* [BRIEF]: Which lines in the records below contain the word "none"? Return each of them.

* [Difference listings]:
──────────

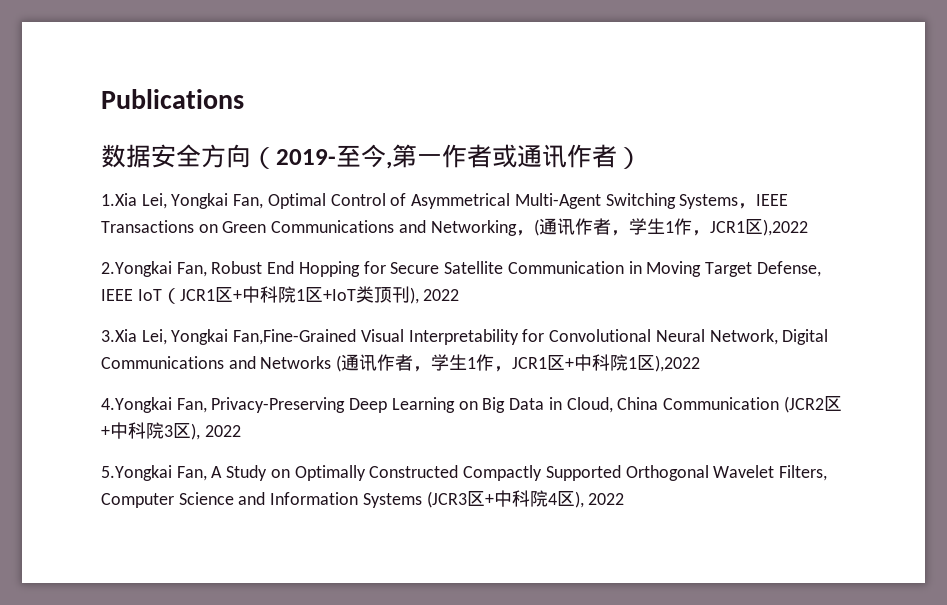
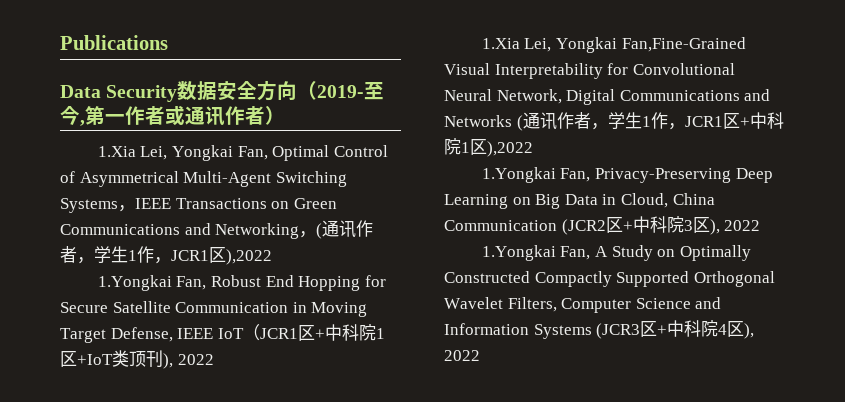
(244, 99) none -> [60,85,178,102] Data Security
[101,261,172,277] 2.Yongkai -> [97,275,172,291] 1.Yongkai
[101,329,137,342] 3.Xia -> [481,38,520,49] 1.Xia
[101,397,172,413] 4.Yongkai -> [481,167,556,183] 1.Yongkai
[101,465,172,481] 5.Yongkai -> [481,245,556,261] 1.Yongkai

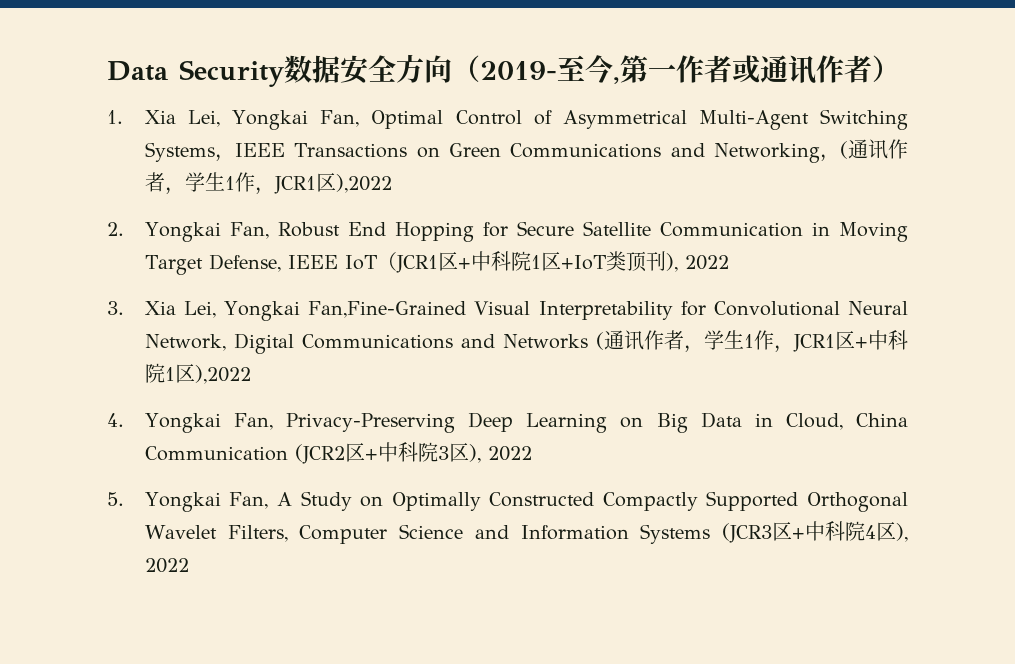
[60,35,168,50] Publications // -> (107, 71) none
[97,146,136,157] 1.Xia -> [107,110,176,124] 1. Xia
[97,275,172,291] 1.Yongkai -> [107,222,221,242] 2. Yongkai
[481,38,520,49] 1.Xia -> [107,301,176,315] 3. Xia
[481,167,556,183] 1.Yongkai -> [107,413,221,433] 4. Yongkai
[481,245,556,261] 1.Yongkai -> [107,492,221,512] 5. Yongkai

──────────

* [ANSWER FOR THIS EXERCISE]:
(244, 99) none -> [60,85,178,102] Data Security
[60,35,168,50] Publications // -> (107, 71) none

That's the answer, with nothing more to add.